[ad_1]
ANKARA: Turki diyakini akan meningkatkan penarikan pasukan di provinsi Idlib barat laut Suriah, benteng pemberontak besar terakhir di negara itu.
Di masa lalu, Ankara telah dengan tegas menolak segala kemungkinan untuk meninggalkan pos pengamatan yang diperebutkan, tetapi dengan serangan rezim Assad yang tampaknya semakin mungkin, tidak ada lagi nilai strategis dalam menjaga situs-situs tersebut, kata pengamat.

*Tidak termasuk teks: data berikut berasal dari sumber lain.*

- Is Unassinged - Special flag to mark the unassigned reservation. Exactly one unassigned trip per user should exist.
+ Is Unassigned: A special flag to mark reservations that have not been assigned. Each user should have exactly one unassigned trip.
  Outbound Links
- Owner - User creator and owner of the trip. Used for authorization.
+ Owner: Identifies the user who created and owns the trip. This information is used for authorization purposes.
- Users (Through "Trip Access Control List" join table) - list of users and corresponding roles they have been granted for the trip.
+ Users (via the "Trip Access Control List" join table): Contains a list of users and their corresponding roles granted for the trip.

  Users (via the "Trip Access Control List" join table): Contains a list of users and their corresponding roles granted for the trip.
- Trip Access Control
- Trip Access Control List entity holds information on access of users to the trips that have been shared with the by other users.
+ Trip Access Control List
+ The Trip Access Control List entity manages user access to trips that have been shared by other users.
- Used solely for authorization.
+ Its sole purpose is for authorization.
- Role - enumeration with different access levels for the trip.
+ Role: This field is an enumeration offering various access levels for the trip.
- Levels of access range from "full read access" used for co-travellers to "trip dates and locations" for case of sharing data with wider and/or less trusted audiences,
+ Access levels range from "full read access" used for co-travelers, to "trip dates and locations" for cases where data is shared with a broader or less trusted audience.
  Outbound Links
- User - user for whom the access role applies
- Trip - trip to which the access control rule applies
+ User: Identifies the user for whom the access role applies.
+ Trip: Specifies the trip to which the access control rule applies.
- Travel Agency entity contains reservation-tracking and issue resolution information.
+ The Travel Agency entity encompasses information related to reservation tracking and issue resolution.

Turki baru-baru ini mulai mengevakuasi pos pengamatannya di Al-Eis di Suriah utara menyusul serangan berkepanjangan di wilayah tersebut oleh pasukan rezim yang didukung Rusia dan milisi yang didukung Iran yang mencari kendali atas jalan raya yang menghubungkan provinsi Aleppo dan Latakia.

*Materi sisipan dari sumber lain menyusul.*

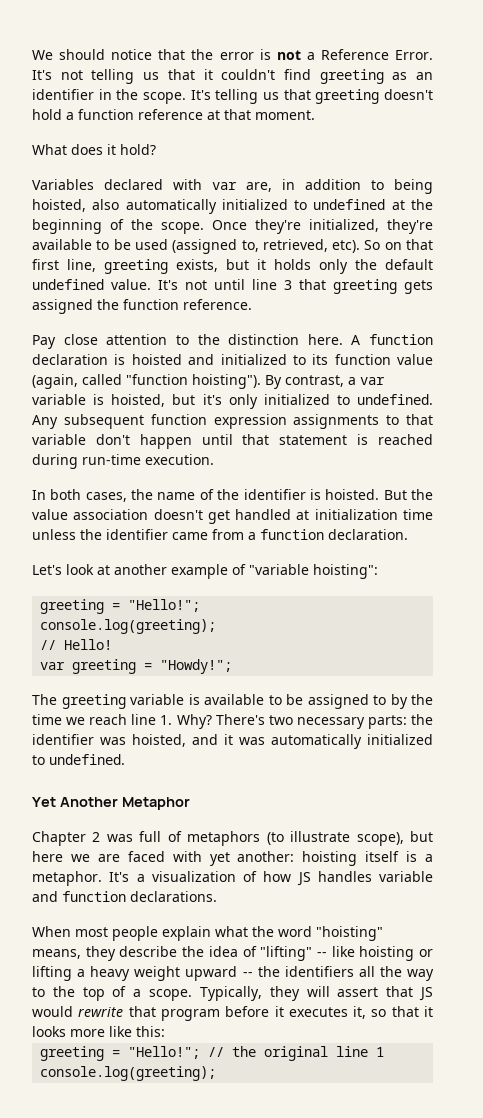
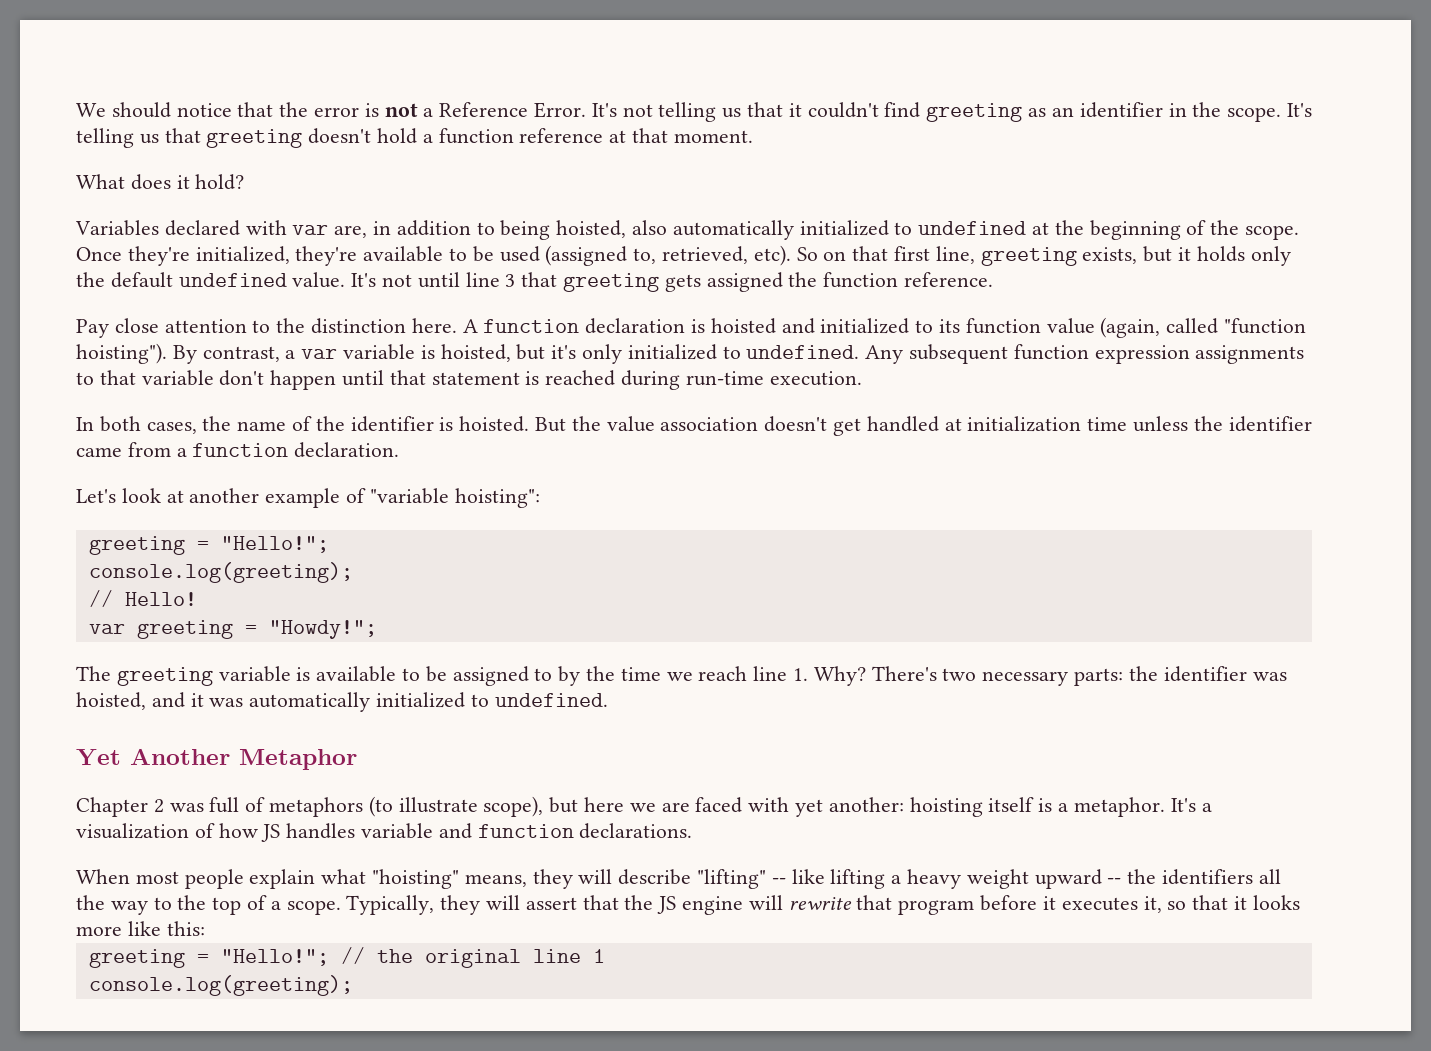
- When most people explain what the word "hoisting" means, they describe the idea of "lifting" -- like hoisting or lifting a heavy weight upward -- the identifiers all the way to the top of a scope.
+ When most people explain what "hoisting" means, they will describe "lifting" -- like lifting a heavy weight upward -- the identifiers all the way to the top of a scope.
- Typically, they will assert that JS would rewrite that program before it executes it, so that it looks more like this:
+ Typically, they will assert that the JS engine will rewrite that program before it executes it, so that it looks more like this:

Analis mengatakan bahwa langkah tersebut adalah sinyal kuat bahwa pembukaan pos pengamatan Turki sebagai bagian dari kesepakatan Astana telah gagal.
Idlib terletak di zona de-eskalasi yang ditetapkan berdasarkan kesepakatan 2017 antara Turki, Rusia, dan Iran.
Delapan dari 12 titik pengamatan yang dikendalikan oleh Turki telah dikepung oleh pasukan Rusia dan Iran sejak akhir tahun lalu.
“Beberapa pos pengamatan Turki lainnya telah dikepung oleh pasukan yang didukung Rusia dan Iran. Pos-pos yang tersisa berada di wilayah yang dikuasai pemberontak, ”Halid Abdurrahman, seorang peneliti di Timur Tengah dan Afrika Utara, mengatakan kepada Arab News.
“Pos pengamatan ini tidak memiliki kepentingan kritis,” katanya.
Sejak Oktober, Turki telah meninggalkan empat pos pengamatan dan dua posisi militer di Idlib.
“Tampak jelas titik-titik observasi ini akan gagal karena berdasarkan kesepakatan Astana tiga negara memiliki kepentingan masing-masing yang sering berbenturan. Sekarang pertanyaan kuncinya adalah apakah Turki akan menggunakan kehadiran militernya di Idlib untuk tujuan defensif atau ofensif, ”kata Abdurrahman.
Pada awal Desember, Pasukan Demokratik Suriah (SDF) yang dipimpin Kurdi setuju dengan Rusia dan tentara Suriah untuk mendirikan tiga pos pengamatan bersama di kota Ain Issa yang dikuasai Kurdi untuk memantau gencatan senjata yang disepakati berdasarkan kesepakatan Sochi 2019 antara Rusia dan Turki yang mengharuskan pasukan Kurdi mundur 32 km dari perbatasan Turki.
Samuel Ramani, seorang analis Timur Tengah di Universitas Oxford, percaya bahwa pos pengamatan bersama Rusia-SDF telah membuat marah Turki karena pembagian kekuasaan dengan SDF bahkan lebih bermasalah bagi Ankara daripada menyerahkan wilayah itu kepada rezim Assad.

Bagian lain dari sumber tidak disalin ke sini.